Good Therapy is a Change in Scenery: Insights from the Other Side of the World

Every once in a while, important insights for my known world reveal themselves from the most unusual of places. My recent trip to the Far East: Myanmar and Thailand gifted me with new insights and inspirations as a Jungian analyst. My mantra became:

Good therapy is a change in scenery.

In the safety of the therapist’s temenos (a beautiful Jungian term for the sanctity of the therapy space), patients meet the messages of the unconscious often for the first time. In meeting these unknown voices and images, our inner and outer worlds transform themselves into newness and rebirth. Yet the work is not easy. There is often suffering and pain, and it is not easy to break old, and no longer useful, habits and patterns. We need a change of scenery.

As a present for a special birthday, my family “cooked up” a last-minute trip. I was sent to join our middle-daughter in the midst of her own pre-University journey to the Far East. We spent over a week in Myanmar (formerly Burma) and a few days in Thailand. On this trip, my scenery changed drastically. I met the unknown adventures of two third-world countries.

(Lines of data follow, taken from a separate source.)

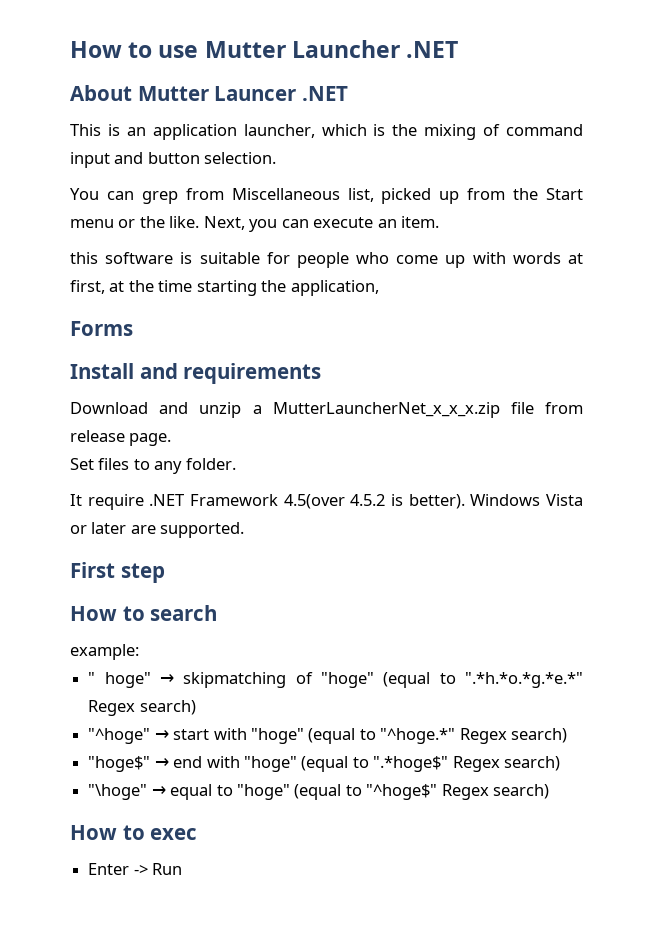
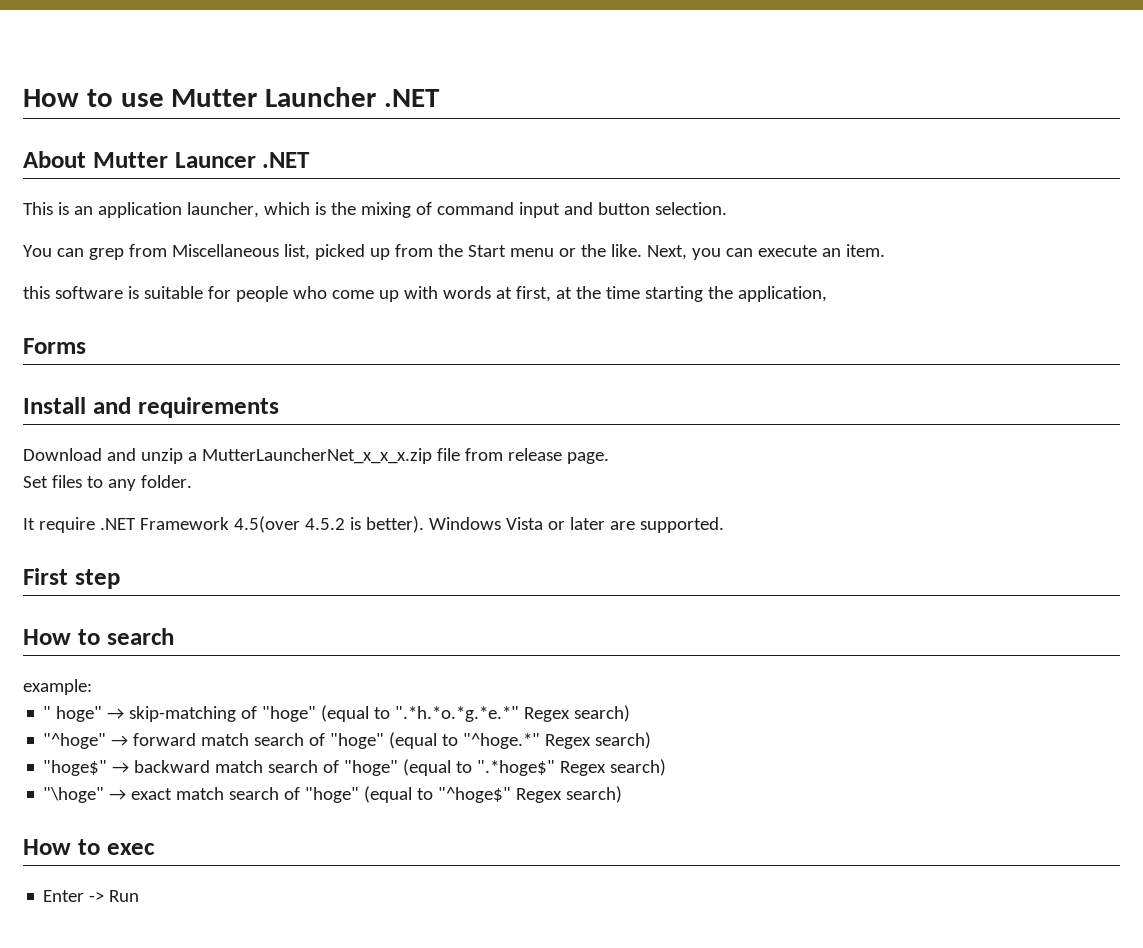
- " hoge" → skipmatching of "hoge" (equal to ".*h.*o.*g.*e.*" Regex search)
+ " hoge" → skip-matching of "hoge" (equal to ".*h.*o.*g.*e.*" Regex search)
- "^hoge" → start with "hoge" (equal to "^hoge.*" Regex search)
+ "^hoge" → forward match search of "hoge" (equal to "^hoge.*" Regex search)
- "hoge$" → end with "hoge" (equal to ".*hoge$" Regex search)
+ "hoge$" → backward match search of "hoge" (equal to ".*hoge$" Regex search)
- "\hoge" → equal to "hoge" (equal to "^hoge$" Regex search)
+ "\hoge" → exact match search of "hoge" (equal to "^hoge$" Regex search)

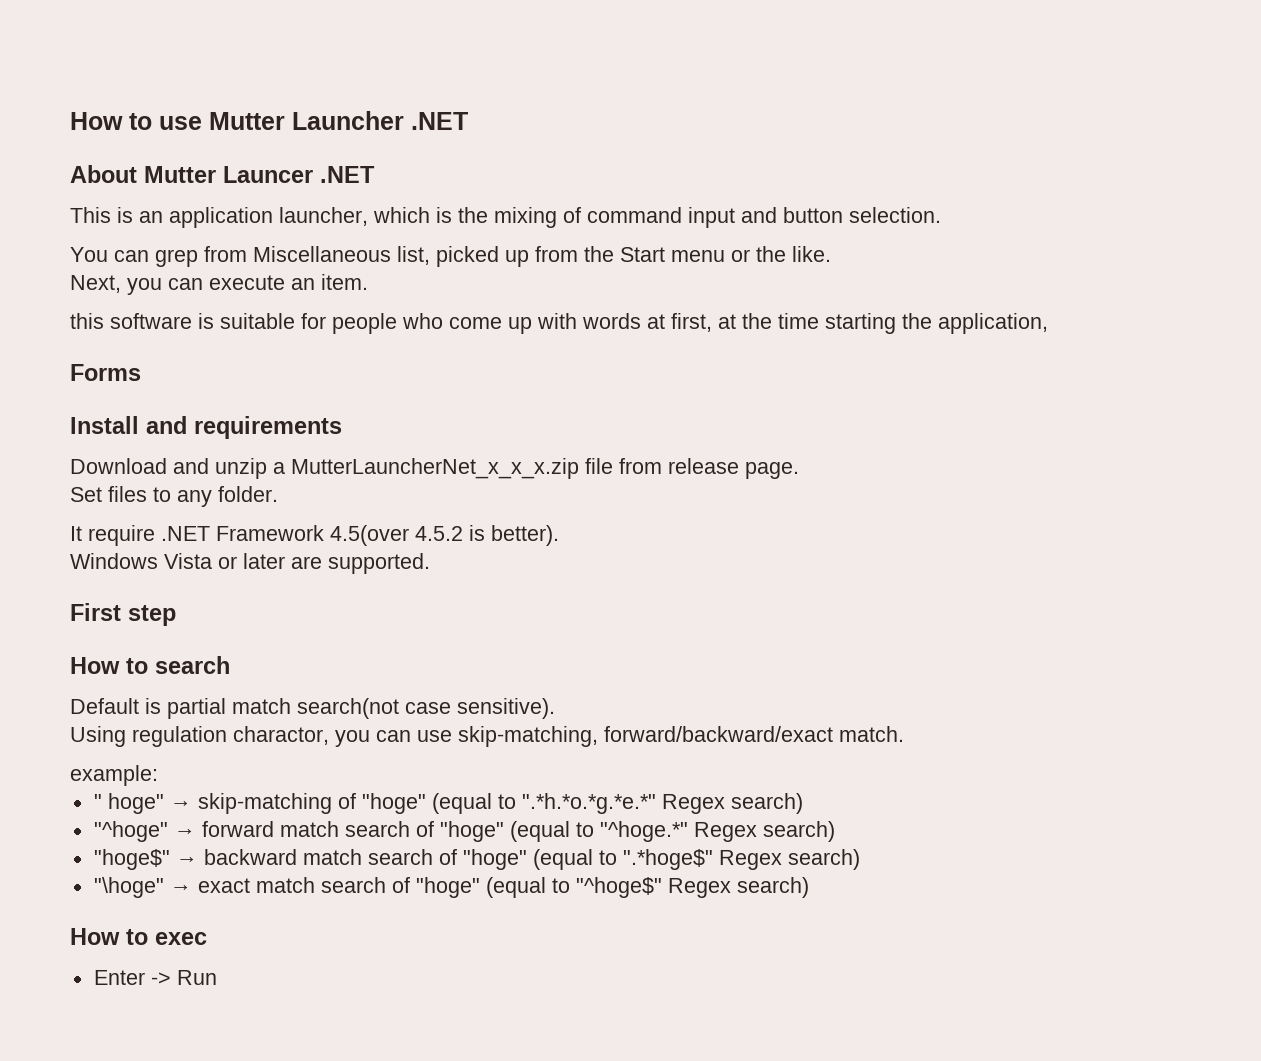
- You can grep from Miscellaneous list, picked up from the Start menu or the like. Next, you can execute an item.
+ You can grep from Miscellaneous list, picked up from the Start menu or the like.
+ Next, you can execute an item.
- It require .NET Framework 4.5(over 4.5.2 is better). Windows Vista or later are supported.
+ It require .NET Framework 4.5(over 4.5.2 is better).
+ Windows Vista or later are supported.
+ Default is partial match search(not case sensitive).
+ Using regulation charactor, you can use skip-matching, forward/backward/exact match.

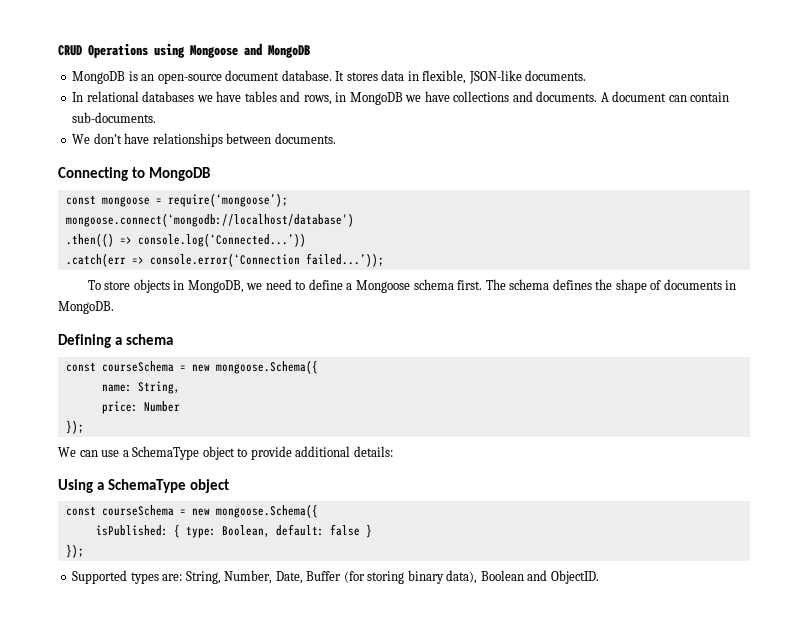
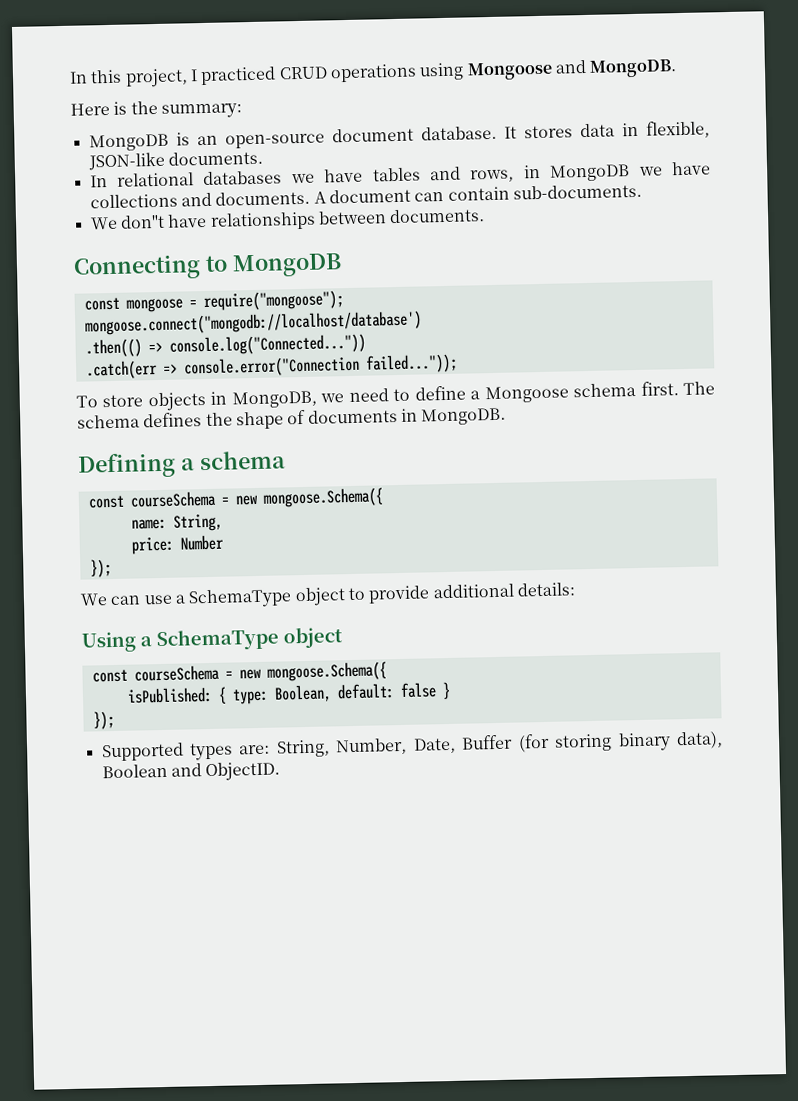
- CRUD Operations using Mongoose and MongoDB
+ In this project, I practiced CRUD operations using Mongoose and MongoDB.
+ Here is the summary:
- We don’t have relationships between documents.
+ We don"t have relationships between documents.
- const mongoose = require(‘mongoose’);
- mongoose.connect(‘mongodb://localhost/database')
+ const mongoose = require("mongoose");
+ mongoose.connect("mongodb://localhost/database')
- .then(() => console.log(‘Connected...’))
+ .then(() => console.log("Connected..."))
- .catch(err => console.error(‘Connection failed...’));
+ .catch(err => console.error("Connection failed..."));

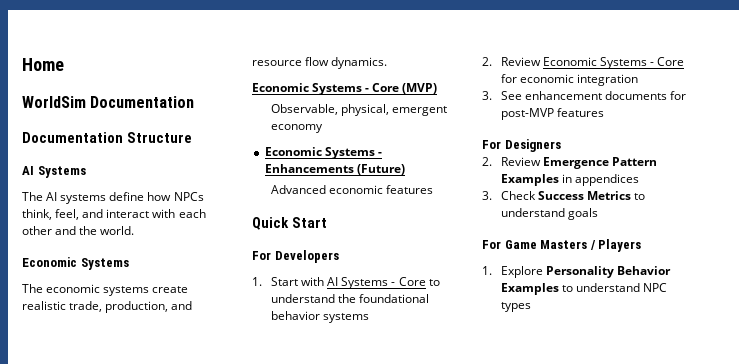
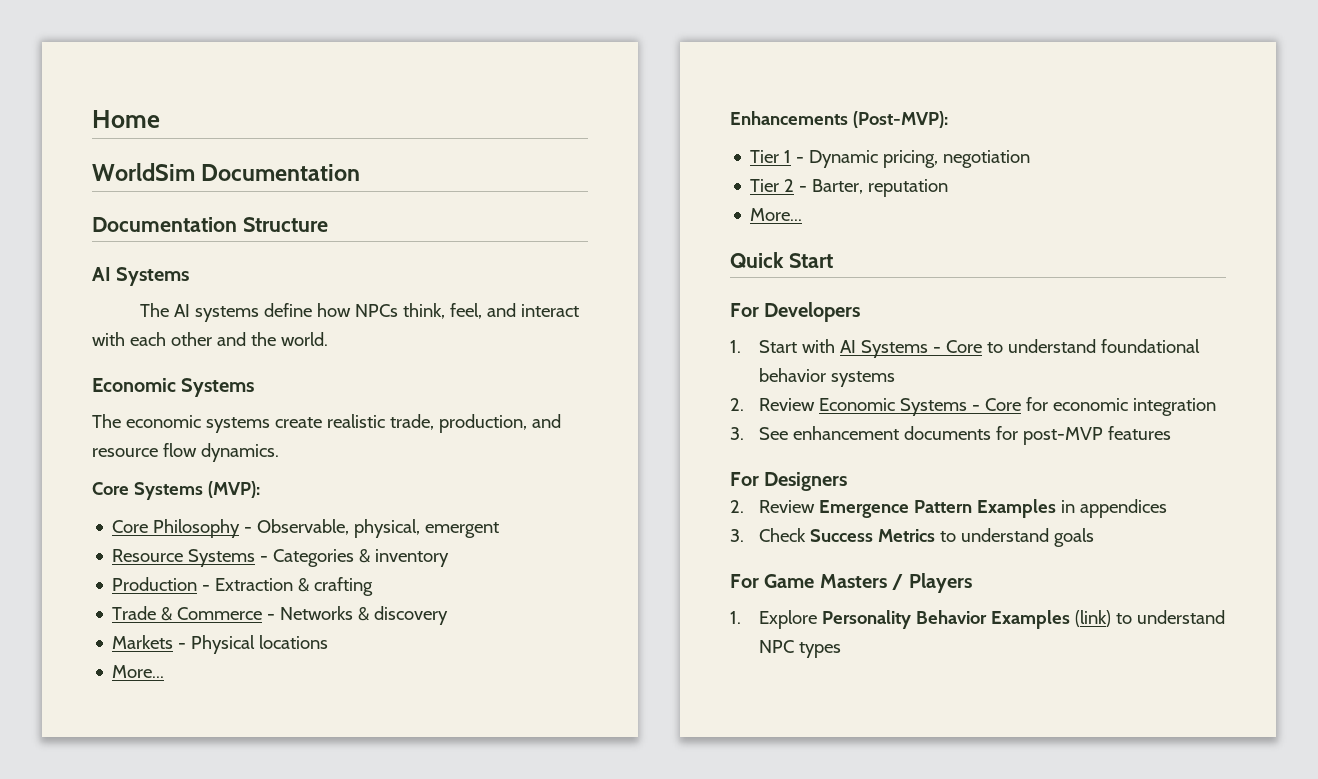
- Economic Systems - Core (MVP)
- Observable, physical, emergent economy
- Economic Systems - Enhancements (Future)
- Advanced economic features
+ Core Systems (MVP):
+ Core Philosophy - Observable, physical, emergent
+ Resource Systems - Categories & inventory
+ Production - Extraction & crafting
+ Trade & Commerce - Networks & discovery
+ Markets - Physical locations
+ More...
+ Enhancements (Post-MVP):
+ Tier 1 - Dynamic pricing, negotiation
+ Tier 2 - Barter, reputation
+ More...
- 1. Start with AI Systems - Core to understand the foundational behavior systems
+ 1. Start with AI Systems - Core to understand foundational behavior systems
- 1. Explore Personality Behavior Examples to understand NPC types
+ 1. Explore Personality Behavior Examples (link) to understand NPC types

It was here I faced an outer world that is slower paced and much simpler. I found my inner world deeply moved. I prayed on the rooftop in Bagan to a magnificent sunrise. Without my computer and other technology, I spent hours contemplating. I absorbed experiences of the simple life of villagers who lived and worked in houses on stilts on the banks of Inle Lake. I spoke to a grateful psychology department of wonderful people at Mandalay University. I also hiked past beautiful waterfalls to a small coffee producing village on the outskirts of Shang Mai. The local guides we met along the way helped us to see life with new inner eyes.

This life changing experience made me reflect upon the territory of depth oriented psychotherapy. Research shows that when we do the deep inner work in our psychotherapy, our life contains to transform itself years after the therapy experience. It is as if we have gained a new set of eyes for the world.

The temenos or therapy space becomes this new frontier for transformation.  Here, the patient is promised stability, safety, and confidentiality, but most of all, the patient gains an escort or guide in the therapist. With the wisdom and care of the therapist, we can bravely face the inner journey we call therapy. In an ideal world, the therapist and patient are not just “nice” to one another, they are genuine, real and honest. The inner suffering of woundedness from life becomes outer suffering in the room, but it is bearable when there are two to suffer together.  It is suddenly seeing life through new glasses.

What did I see through new lenses?  There are so many stories, but one piece of the journey stands out here.  My daughter and I took a several hours trip on Inle Lake with a guide in his long, narrow fishing boat.  Here we met the simple folk who worked on the lake with happiness and gratitude.  We observed an elderly woman in a small factory hut creating spools of thread for weaving from lotus. Most of us know the beautiful lotus flowers, yet this was the first time, I saw someone patiently and painstakingly breaking open the green stems to extract the filament. Using water and patience, the woman wove these filaments into string.  I then was privy to see the weaving and later the beautiful scarves and garments. Later I learned that each scarf is created from over 3000 lotus stalks.  And in this moment, I was reminded of a patience we have all but lost in our more modern world.

Through these two weeks of simplicity, meditation and beautiful scenes of nature, I learned to deeply relax. My inner scenery was changed to match the outward experience. I was truly invited to a journey. Therapy is another invitation to a journey; albeit a courageous and not so easy one.  Likewise, third world countries have their challenges of travel and primitive toilets and all sorts of other obstacles. Yet, with an escort, therapy offers a journey like no other.  We journey inside to meet Self and to become genuine.  The world then opens to us in a new and colorful way.